> [WORK ORDER]: Return the entries below word for word; no images should appear in the copy.

- - - - -

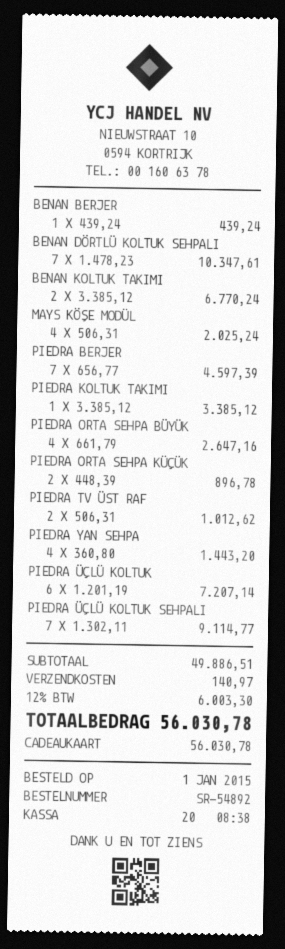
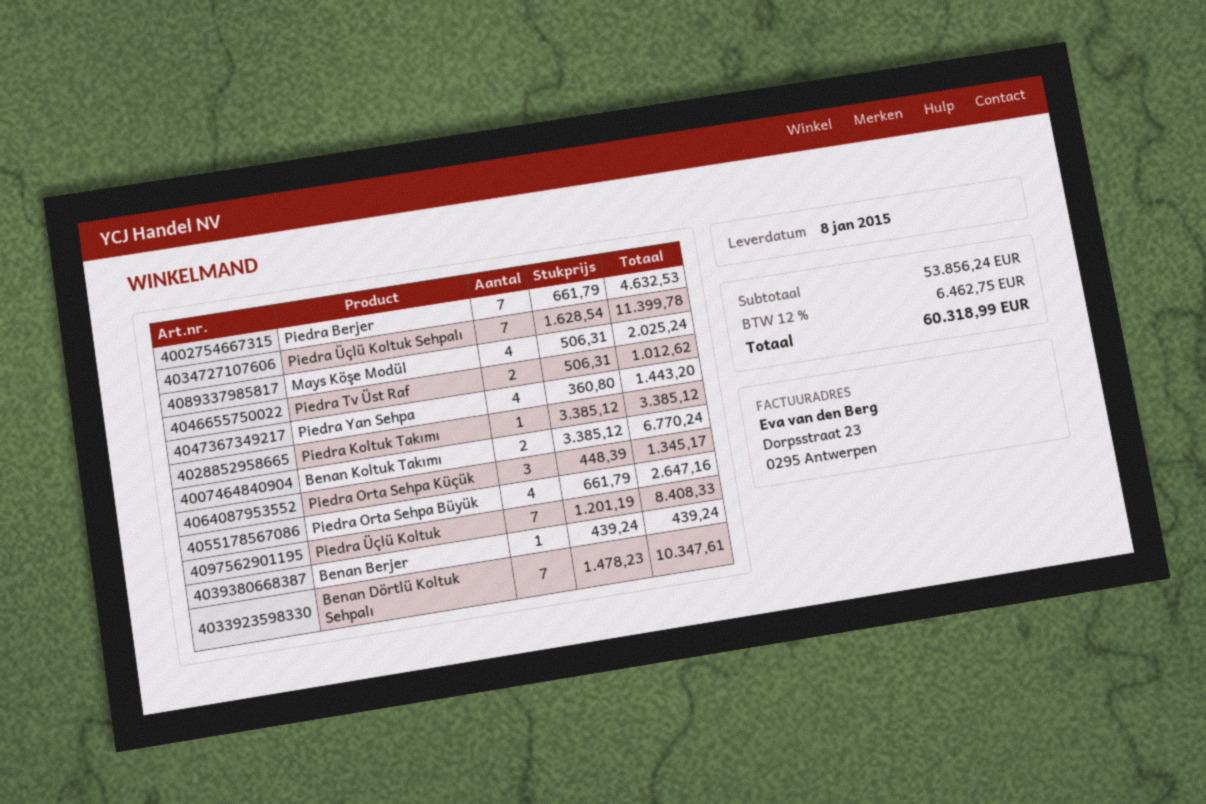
PIEDRA BERJER: 7 x 656.77 = 4597.39 -> 7 x 661.79 = 4632.53
PIEDRA ORTA SEHPA KÜÇÜK: 2 x 448.39 = 896.78 -> 3 x 448.39 = 1345.17
PIEDRA ÜÇLÜ KOLTUK: 6 x 1201.19 = 7207.14 -> 7 x 1201.19 = 8408.33
PIEDRA ÜÇLÜ KOLTUK SEHPALI: 7 x 1302.11 = 9114.77 -> 7 x 1628.54 = 11399.78
subtotal: 49886.51 -> 53856.24
shipping: 140.97 -> none
tax: 12% = 6003.30 -> 12% = 6462.75
total: 56030.78 -> 60318.99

- - - - -

> [RESULT FOR THIS TASK]:
PIEDRA BERJER: 7 x 656.77 = 4597.39 -> 7 x 661.79 = 4632.53
PIEDRA ORTA SEHPA KÜÇÜK: 2 x 448.39 = 896.78 -> 3 x 448.39 = 1345.17
PIEDRA ÜÇLÜ KOLTUK: 6 x 1201.19 = 7207.14 -> 7 x 1201.19 = 8408.33
PIEDRA ÜÇLÜ KOLTUK SEHPALI: 7 x 1302.11 = 9114.77 -> 7 x 1628.54 = 11399.78
subtotal: 49886.51 -> 53856.24
shipping: 140.97 -> none
tax: 12% = 6003.30 -> 12% = 6462.75
total: 56030.78 -> 60318.99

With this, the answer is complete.